Data Structure Components
1. Bucket Address Table
-
Array indexed by first i bits of hash value
-
i = global depth (starts small, grows as needed)
2. Buckets
-
Actual storage containers for records
-
Each has local depth ij (bits needed for records in this bucket)
3. Hash Function
-
Generates uniform b-bit values (usually b=32)
-
Use first i bits for bucket address table lookup
Example: Building Extendable Hash
Initial State (i=1, using 1 bit):
Global depth i = 1
Bucket Address Table:
0 → Bucket A (local depth = 1)
1 → Bucket B (local depth = 1)
Buckets:
Bucket A: [empty] (for hash values starting with 0)
Bucket B: [empty] (for hash values starting with 1)
Step 1: Insert "Physics" (hash = 0011, starts with 0)
Bucket A: [Physics]
Bucket B: [empty]
Step 2: Insert "Math" (hash = 1001, starts with 1)
Bucket A: [Physics]
Bucket B: [Math]
Step 3: Insert "Chemistry" (hash = 0101, starts with 0)
Bucket A: [Physics][Chemistry]
Bucket B: [Math]
Step 4: Insert "Biology" (hash = 1100, starts with 1)
Bucket A: [Physics][Chemistry]
Bucket B: [Math][Biology]
Bucket Split Example
Assume bucket size = 2, and we insert "History" (hash = 0110)
Bucket A is full!

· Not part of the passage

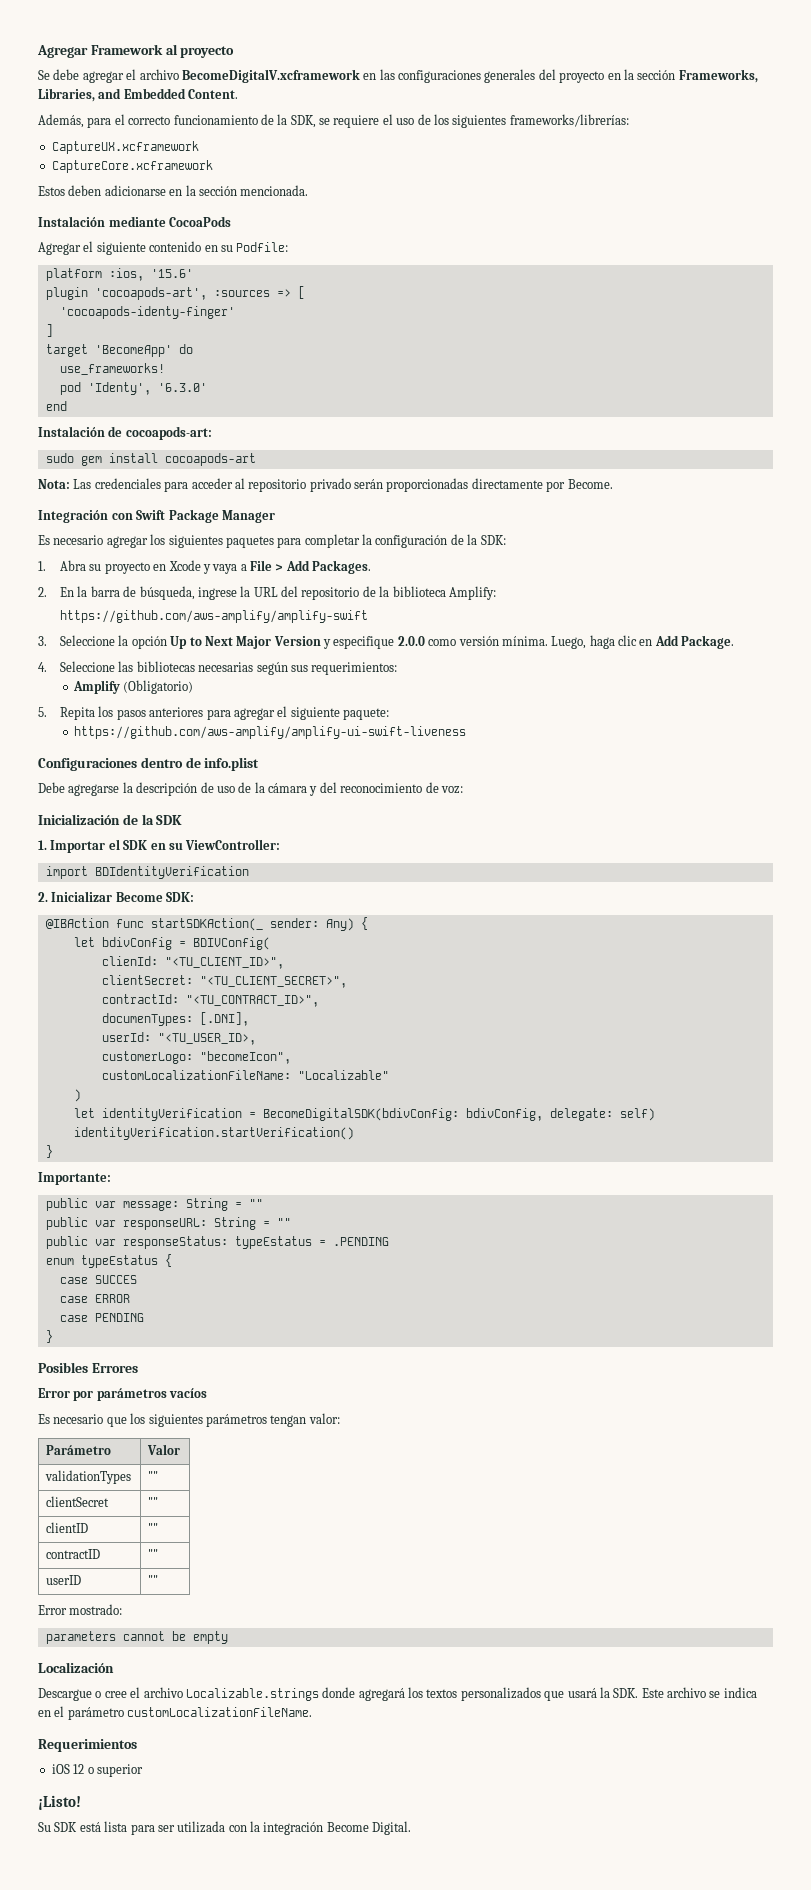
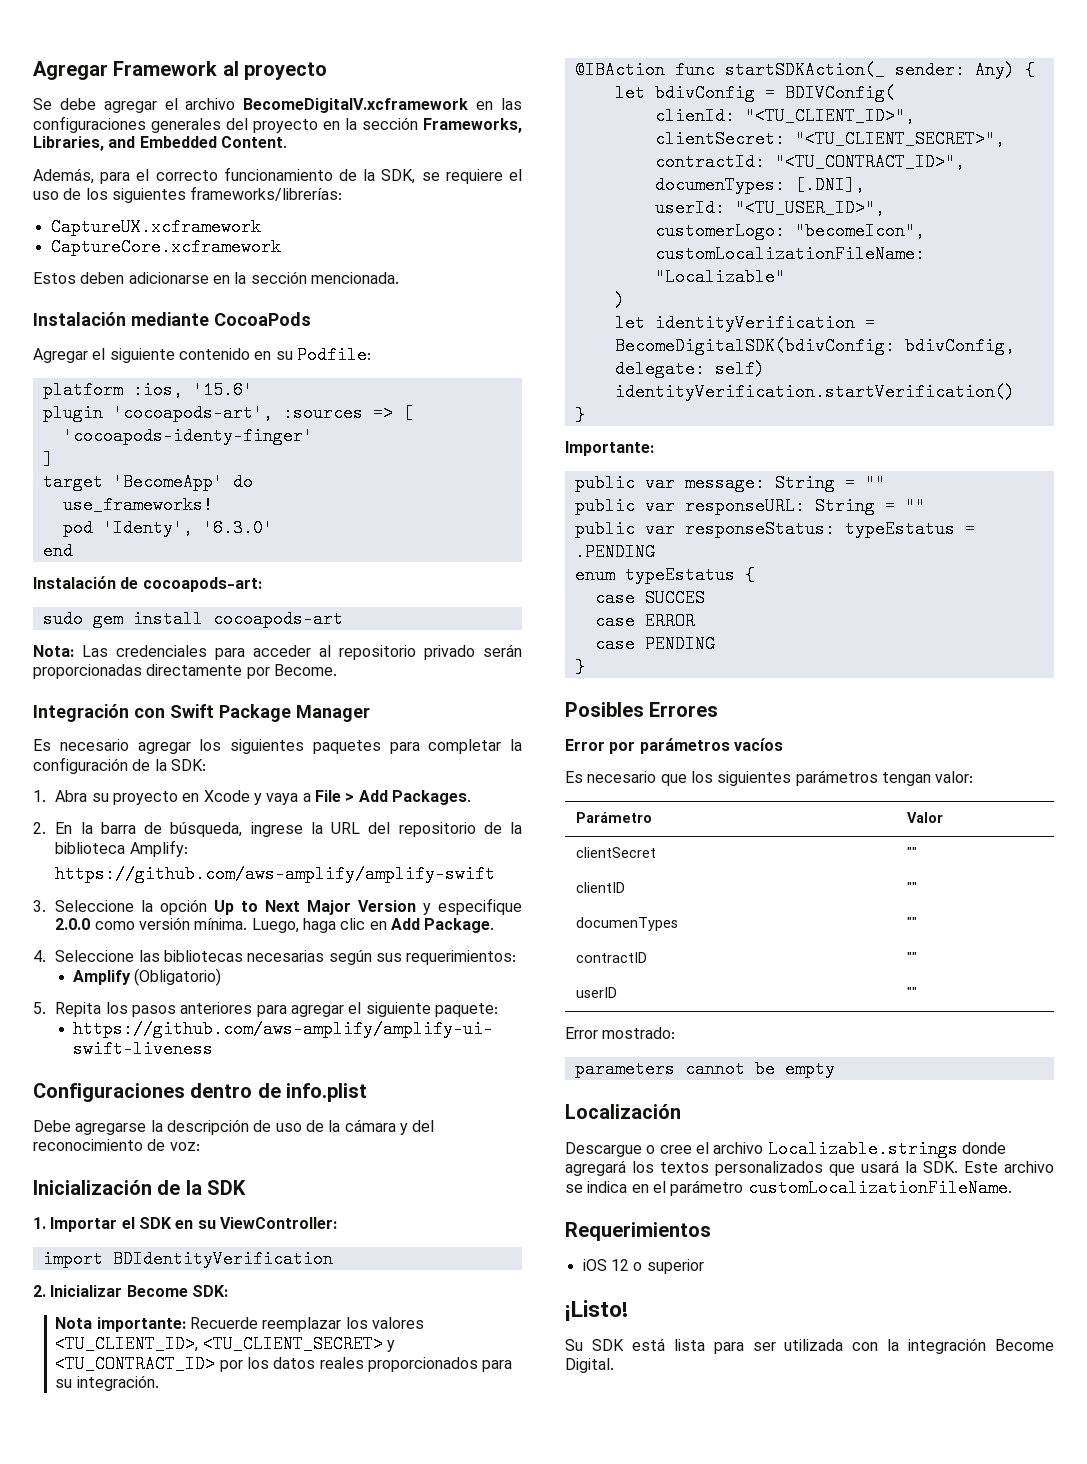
+ Nota importante: Recuerde reemplazar los valores <TU_CLIENT_ID>, <TU_CLIENT_SECRET> y <TU_CONTRACT_ID> por los datos reales proporcionados para su integración.
- userId: "<TU_USER_ID>,
+ userId: "<TU_USER_ID>",
- validationTypes | ""
+ documenTypes | ""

Need to split.
Split Process:
-
Increase global depth: i = 1 → i = 2
-
Double bucket address table size
-
Split Bucket A using 2 bits
Before Split (i=1):
0 → Bucket A: [Physics(0011)][Chemistry(0101)]
1 → Bucket B: [Math(1001)][Biology(1100)]
After Split (i=2):
Global depth i = 2
00 → Bucket A: [Physics(0011)] (local depth = 2)
01 → Bucket C: [Chemistry(0101)][History(0110)] (local depth = 2)
10 → Bucket B: [Math(1001)] (local depth = 1)
11 → Bucket B: [Biology(1100)] (local depth = 1)
Notice: Buckets 10 and 11 both point to Bucket B because Biology and Math only need 1 bit to distinguish.
Search Operation
To find "Chemistry" (hash = 0101):
-
Take first i=2 bits: 01
-
Look up bucket address table[01] → Bucket C
-
Search Bucket C linearly
Insertion Algorithm
To insert record with key K:
-
Compute hash h(K)
-
Take first i bits → bucket address j
-
If bucket j has space → insert record
-
If bucket j is full:
-
If i = ij (global depth = local depth):
-
Double bucket address table (i = i + 1)
-
Split bucket using i bits
-
-
If i > ij:
-
Split bucket without doubling table
-
Increase local depth: ij = ij + 1
-
-
Advantages of Extendable Hashing
Compared to Static Hashing:
-
✅ Adapts to database growth
-
✅ No performance degradation
-
✅ Minimal space overhead
-
✅ No periodic reorganization needed
Minor Disadvantages:
-
Slightly more complex implementation
-
Extra indirection through bucket address table
-
But indirection cost is negligible compared to disk I/O
When to Use Each Method
Static Hashing: Good when database size is predictable and stable
Extendable Hashing: Best for growing databases with unpredictable sizes
B+ Trees: Best overall choice for most applications due to:
-
Excellent range query support
-
Predictable performance
-
Good for both growth and mixed workloads
Summary and Key Takeaways
File Organization Methods Comparison
Method | Best For | Advantages | Disadvantages |
|---|---|---|---|
Heap | Insertions | Simple, fast inserts | Slow searches |
Sequential | Range queries | Fast ranges, ordered | Slow insertions |
Hash | Exact matches | Very fast lookups | Poor ranges |
B+ Tree | Mixed workload | Balanced performance | More complex |
Index Types Summary
Index Type | Use Case | Performance |
|---|---|---|
Dense | Small tables, frequent access | Fast but more storage |
Sparse | Large tables, clustering index | Less storage, still fast |
Multilevel | Very large indices | Manageable memory usage |
Hash Methods Comparison
Method | Adaptability | Complexity | Performance |
|---|---|---|---|
Static | Fixed size | Simple | Degrades with growth |
Extendable | Dynamic | Moderate | Consistent |
Choosing the Right Approach
Consider these factors:
-
Query patterns: Range queries → B+ trees, Exact matches → Hashing
-
Data growth: Predictable → Static, Unpredictable → Dynamic
-
Update frequency: Many updates → Consider overflow handling
-
Storage constraints: Limited space → Sparse indices, Plenty of space → Dense indices
Most Common Choice: B+ trees offer the best balance for most database applications, which is why they're the default in most commercial database systems.